[Front-end code edit data]
※

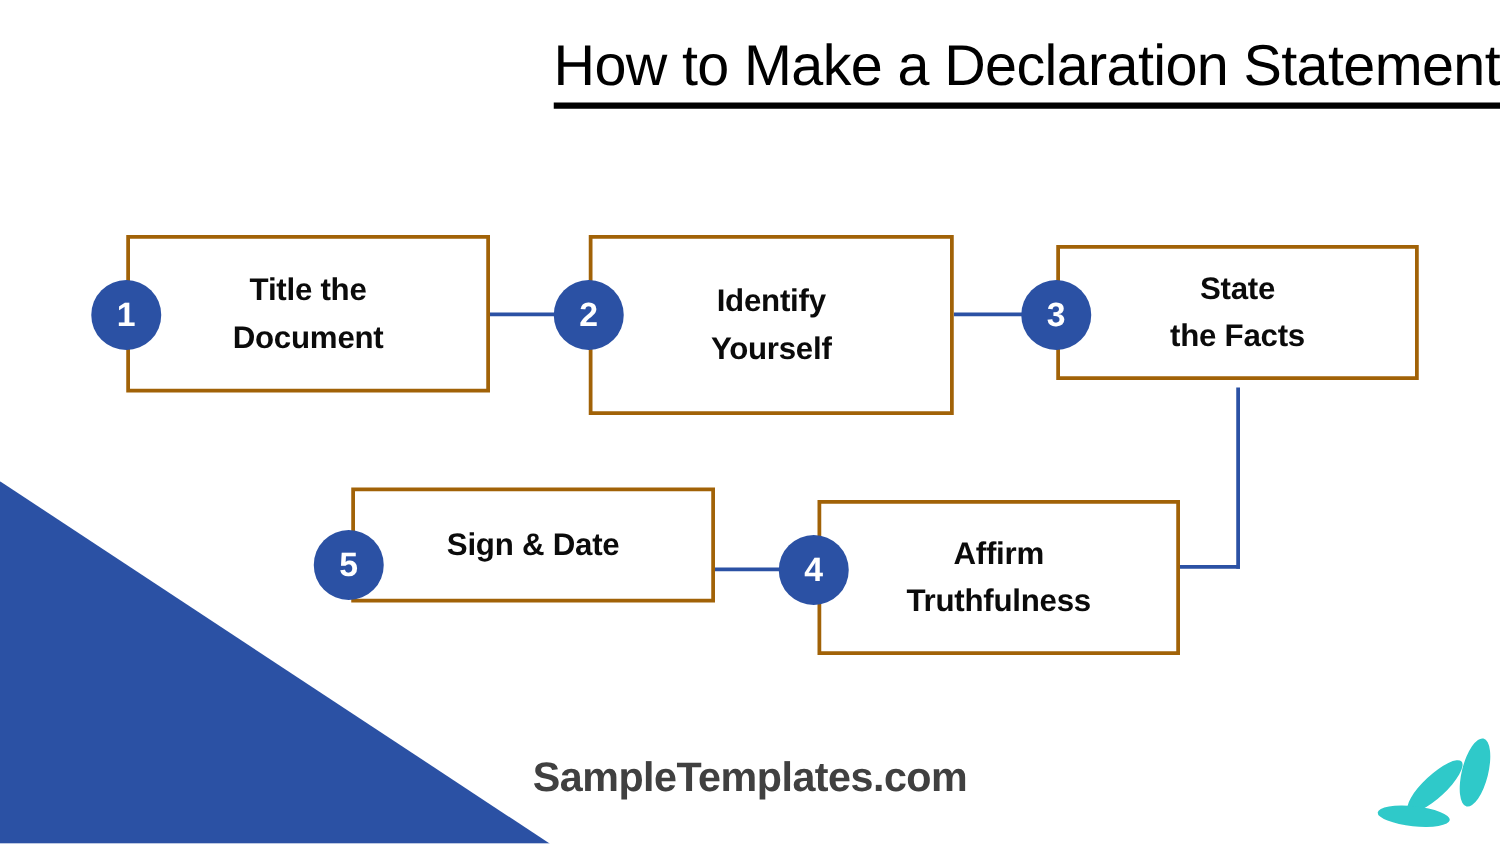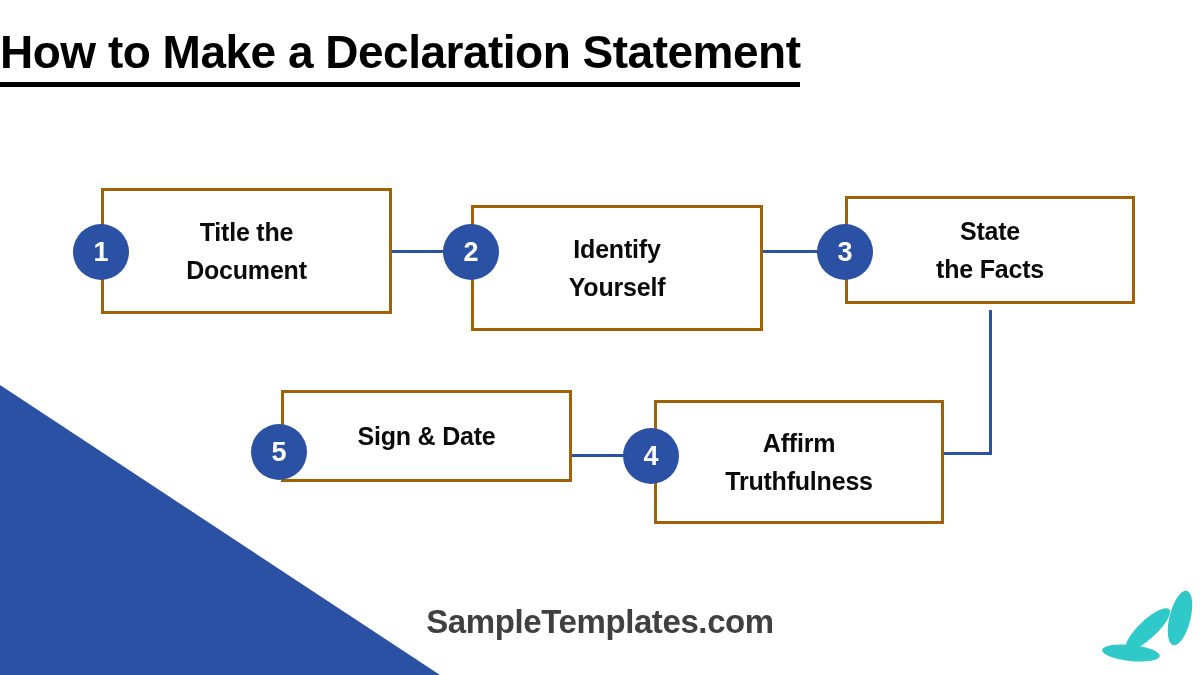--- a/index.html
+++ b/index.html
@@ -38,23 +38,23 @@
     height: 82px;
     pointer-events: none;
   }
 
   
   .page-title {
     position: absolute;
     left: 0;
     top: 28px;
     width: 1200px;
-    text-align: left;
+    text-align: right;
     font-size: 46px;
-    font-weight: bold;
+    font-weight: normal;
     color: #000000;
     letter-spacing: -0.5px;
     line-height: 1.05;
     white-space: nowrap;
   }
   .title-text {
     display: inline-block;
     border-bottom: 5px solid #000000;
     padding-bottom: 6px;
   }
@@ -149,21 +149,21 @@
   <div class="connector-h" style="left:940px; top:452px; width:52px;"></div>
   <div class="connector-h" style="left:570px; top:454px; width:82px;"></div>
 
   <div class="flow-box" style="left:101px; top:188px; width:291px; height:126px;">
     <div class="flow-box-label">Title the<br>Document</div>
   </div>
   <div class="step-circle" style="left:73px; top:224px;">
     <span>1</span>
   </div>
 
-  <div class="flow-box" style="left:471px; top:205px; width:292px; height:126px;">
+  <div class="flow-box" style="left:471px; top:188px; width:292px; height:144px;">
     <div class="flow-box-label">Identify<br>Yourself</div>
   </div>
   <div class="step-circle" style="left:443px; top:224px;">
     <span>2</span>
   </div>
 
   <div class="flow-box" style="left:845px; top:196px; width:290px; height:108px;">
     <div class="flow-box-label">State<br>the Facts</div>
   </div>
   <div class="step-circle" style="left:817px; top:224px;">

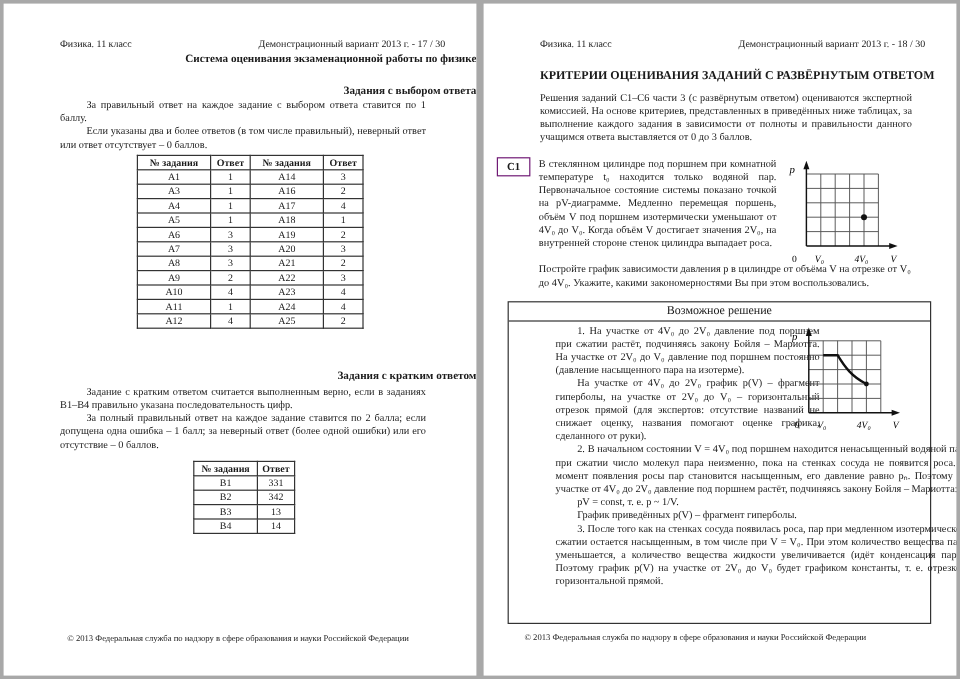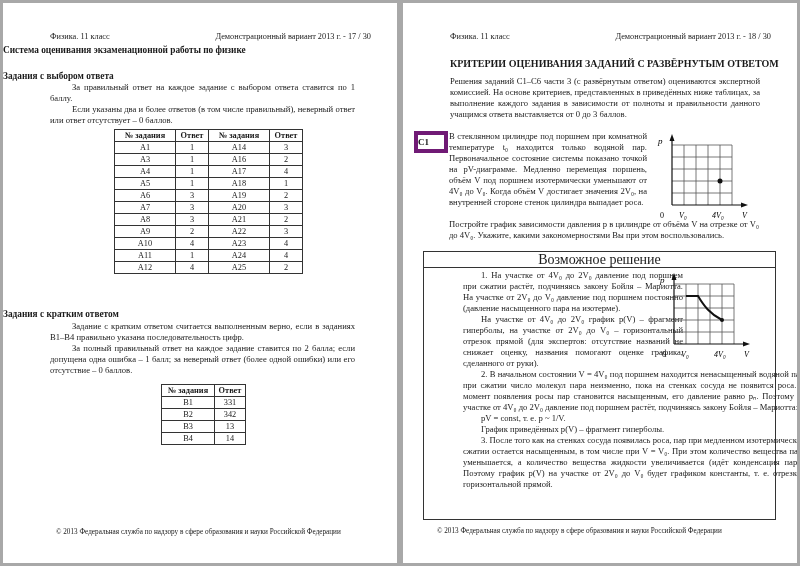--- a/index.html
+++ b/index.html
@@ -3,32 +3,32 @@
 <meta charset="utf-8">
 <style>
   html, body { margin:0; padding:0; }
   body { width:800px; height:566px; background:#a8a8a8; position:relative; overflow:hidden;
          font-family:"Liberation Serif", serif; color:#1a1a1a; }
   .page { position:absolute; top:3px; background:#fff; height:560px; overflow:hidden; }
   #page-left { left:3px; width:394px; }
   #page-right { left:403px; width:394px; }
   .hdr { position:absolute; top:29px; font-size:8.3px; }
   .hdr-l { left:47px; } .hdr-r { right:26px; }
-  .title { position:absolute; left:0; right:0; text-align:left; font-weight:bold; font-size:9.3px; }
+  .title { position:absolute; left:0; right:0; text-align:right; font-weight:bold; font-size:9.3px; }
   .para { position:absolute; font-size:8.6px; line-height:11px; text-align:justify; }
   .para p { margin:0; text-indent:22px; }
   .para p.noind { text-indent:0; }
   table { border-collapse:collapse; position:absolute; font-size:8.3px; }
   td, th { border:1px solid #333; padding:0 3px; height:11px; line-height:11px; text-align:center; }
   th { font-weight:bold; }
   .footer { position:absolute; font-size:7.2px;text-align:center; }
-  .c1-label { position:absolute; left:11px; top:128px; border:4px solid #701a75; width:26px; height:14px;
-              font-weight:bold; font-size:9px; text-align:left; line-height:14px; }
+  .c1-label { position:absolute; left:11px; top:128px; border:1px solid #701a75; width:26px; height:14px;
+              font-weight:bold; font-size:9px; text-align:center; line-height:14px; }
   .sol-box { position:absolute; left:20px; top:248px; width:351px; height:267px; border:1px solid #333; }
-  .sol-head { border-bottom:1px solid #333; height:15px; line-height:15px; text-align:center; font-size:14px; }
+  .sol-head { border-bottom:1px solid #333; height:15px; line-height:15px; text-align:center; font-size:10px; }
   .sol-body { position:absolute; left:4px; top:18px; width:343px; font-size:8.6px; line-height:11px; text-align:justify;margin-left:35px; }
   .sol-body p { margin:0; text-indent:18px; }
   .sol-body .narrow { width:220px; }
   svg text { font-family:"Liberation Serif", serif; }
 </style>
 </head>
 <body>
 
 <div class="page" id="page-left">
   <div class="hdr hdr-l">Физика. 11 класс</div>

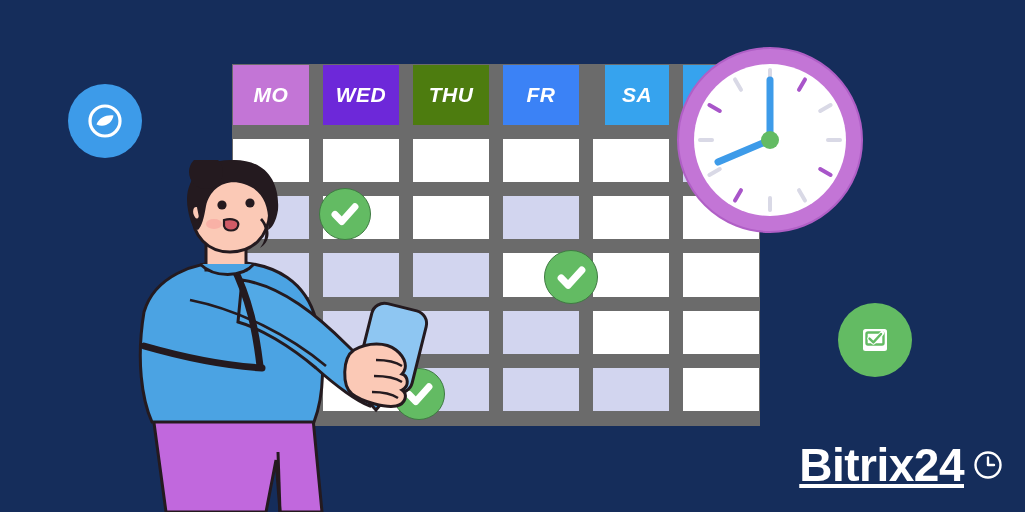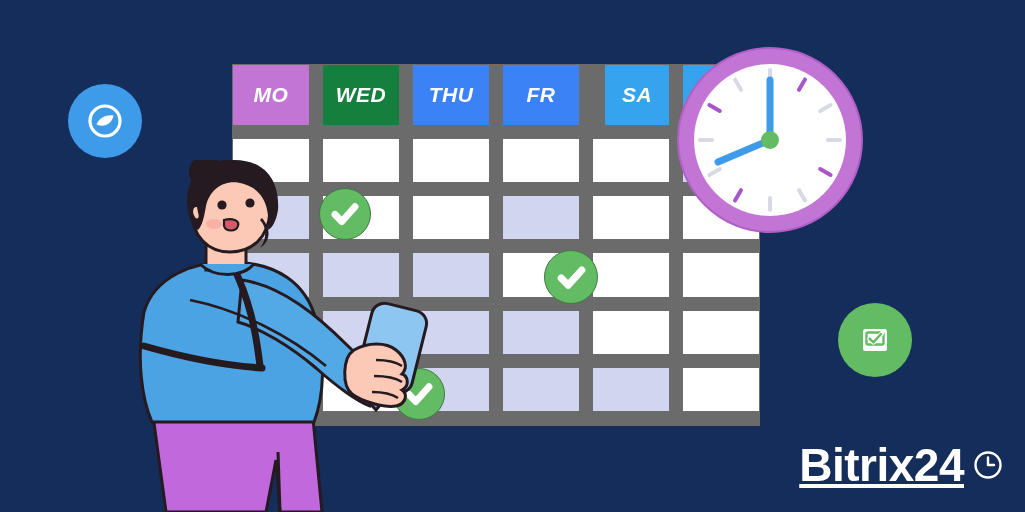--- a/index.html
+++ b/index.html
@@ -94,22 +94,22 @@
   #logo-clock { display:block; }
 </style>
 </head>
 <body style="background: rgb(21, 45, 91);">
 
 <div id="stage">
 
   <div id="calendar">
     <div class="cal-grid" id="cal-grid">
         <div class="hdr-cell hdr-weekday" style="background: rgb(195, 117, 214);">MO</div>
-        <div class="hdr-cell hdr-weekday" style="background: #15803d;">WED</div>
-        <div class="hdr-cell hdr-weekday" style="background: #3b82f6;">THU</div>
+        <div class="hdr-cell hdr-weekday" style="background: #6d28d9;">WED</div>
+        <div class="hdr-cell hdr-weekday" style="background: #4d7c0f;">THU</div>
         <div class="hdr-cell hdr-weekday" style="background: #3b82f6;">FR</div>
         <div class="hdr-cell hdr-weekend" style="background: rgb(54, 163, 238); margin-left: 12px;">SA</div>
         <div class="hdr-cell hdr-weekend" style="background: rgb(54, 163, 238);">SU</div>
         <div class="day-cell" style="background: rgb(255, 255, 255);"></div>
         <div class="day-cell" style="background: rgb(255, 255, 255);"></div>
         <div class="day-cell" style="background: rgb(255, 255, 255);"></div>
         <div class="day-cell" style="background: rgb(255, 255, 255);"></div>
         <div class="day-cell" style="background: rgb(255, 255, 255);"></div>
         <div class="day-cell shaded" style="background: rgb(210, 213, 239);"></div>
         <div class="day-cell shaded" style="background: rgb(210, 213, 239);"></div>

※

*Exercise description*
Write out the data above in full and exactly, but not the pictures.

*The answer*
--- a/index.html
+++ b/index.html
@@ -38,23 +38,23 @@
     height: 82px;
     pointer-events: none;
   }
 
   
   .page-title {
     position: absolute;
     left: 0;
     top: 28px;
     width: 1200px;
-    text-align: left;
+    text-align: right;
     font-size: 46px;
-    font-weight: bold;
+    font-weight: normal;
     color: #000000;
     letter-spacing: -0.5px;
     line-height: 1.05;
     white-space: nowrap;
   }
   .title-text {
     display: inline-block;
     border-bottom: 5px solid #000000;
     padding-bottom: 6px;
   }
@@ -149,21 +149,21 @@
   <div class="connector-h" style="left:940px; top:452px; width:52px;"></div>
   <div class="connector-h" style="left:570px; top:454px; width:82px;"></div>
 
   <div class="flow-box" style="left:101px; top:188px; width:291px; height:126px;">
     <div class="flow-box-label">Title the<br>Document</div>
   </div>
   <div class="step-circle" style="left:73px; top:224px;">
     <span>1</span>
   </div>
 
-  <div class="flow-box" style="left:471px; top:205px; width:292px; height:126px;">
+  <div class="flow-box" style="left:471px; top:188px; width:292px; height:144px;">
     <div class="flow-box-label">Identify<br>Yourself</div>
   </div>
   <div class="step-circle" style="left:443px; top:224px;">
     <span>2</span>
   </div>
 
   <div class="flow-box" style="left:845px; top:196px; width:290px; height:108px;">
     <div class="flow-box-label">State<br>the Facts</div>
   </div>
   <div class="step-circle" style="left:817px; top:224px;">

--- a/index.html
+++ b/index.html
@@ -3,32 +3,32 @@
 <meta charset="utf-8">
 <style>
   html, body { margin:0; padding:0; }
   body { width:800px; height:566px; background:#a8a8a8; position:relative; overflow:hidden;
          font-family:"Liberation Serif", serif; color:#1a1a1a; }
   .page { position:absolute; top:3px; background:#fff; height:560px; overflow:hidden; }
   #page-left { left:3px; width:394px; }
   #page-right { left:403px; width:394px; }
   .hdr { position:absolute; top:29px; font-size:8.3px; }
   .hdr-l { left:47px; } .hdr-r { right:26px; }
-  .title { position:absolute; left:0; right:0; text-align:left; font-weight:bold; font-size:9.3px; }
+  .title { position:absolute; left:0; right:0; text-align:right; font-weight:bold; font-size:9.3px; }
   .para { position:absolute; font-size:8.6px; line-height:11px; text-align:justify; }
   .para p { margin:0; text-indent:22px; }
   .para p.noind { text-indent:0; }
   table { border-collapse:collapse; position:absolute; font-size:8.3px; }
   td, th { border:1px solid #333; padding:0 3px; height:11px; line-height:11px; text-align:center; }
   th { font-weight:bold; }
   .footer { position:absolute; font-size:7.2px;text-align:center; }
-  .c1-label { position:absolute; left:11px; top:128px; border:4px solid #701a75; width:26px; height:14px;
-              font-weight:bold; font-size:9px; text-align:left; line-height:14px; }
+  .c1-label { position:absolute; left:11px; top:128px; border:1px solid #701a75; width:26px; height:14px;
+              font-weight:bold; font-size:9px; text-align:center; line-height:14px; }
   .sol-box { position:absolute; left:20px; top:248px; width:351px; height:267px; border:1px solid #333; }
-  .sol-head { border-bottom:1px solid #333; height:15px; line-height:15px; text-align:center; font-size:14px; }
+  .sol-head { border-bottom:1px solid #333; height:15px; line-height:15px; text-align:center; font-size:10px; }
   .sol-body { position:absolute; left:4px; top:18px; width:343px; font-size:8.6px; line-height:11px; text-align:justify;margin-left:35px; }
   .sol-body p { margin:0; text-indent:18px; }
   .sol-body .narrow { width:220px; }
   svg text { font-family:"Liberation Serif", serif; }
 </style>
 </head>
 <body>
 
 <div class="page" id="page-left">
   <div class="hdr hdr-l">Физика. 11 класс</div>

--- a/index.html
+++ b/index.html
@@ -94,22 +94,22 @@
   #logo-clock { display:block; }
 </style>
 </head>
 <body style="background: rgb(21, 45, 91);">
 
 <div id="stage">
 
   <div id="calendar">
     <div class="cal-grid" id="cal-grid">
         <div class="hdr-cell hdr-weekday" style="background: rgb(195, 117, 214);">MO</div>
-        <div class="hdr-cell hdr-weekday" style="background: #15803d;">WED</div>
-        <div class="hdr-cell hdr-weekday" style="background: #3b82f6;">THU</div>
+        <div class="hdr-cell hdr-weekday" style="background: #6d28d9;">WED</div>
+        <div class="hdr-cell hdr-weekday" style="background: #4d7c0f;">THU</div>
         <div class="hdr-cell hdr-weekday" style="background: #3b82f6;">FR</div>
         <div class="hdr-cell hdr-weekend" style="background: rgb(54, 163, 238); margin-left: 12px;">SA</div>
         <div class="hdr-cell hdr-weekend" style="background: rgb(54, 163, 238);">SU</div>
         <div class="day-cell" style="background: rgb(255, 255, 255);"></div>
         <div class="day-cell" style="background: rgb(255, 255, 255);"></div>
         <div class="day-cell" style="background: rgb(255, 255, 255);"></div>
         <div class="day-cell" style="background: rgb(255, 255, 255);"></div>
         <div class="day-cell" style="background: rgb(255, 255, 255);"></div>
         <div class="day-cell shaded" style="background: rgb(210, 213, 239);"></div>
         <div class="day-cell shaded" style="background: rgb(210, 213, 239);"></div>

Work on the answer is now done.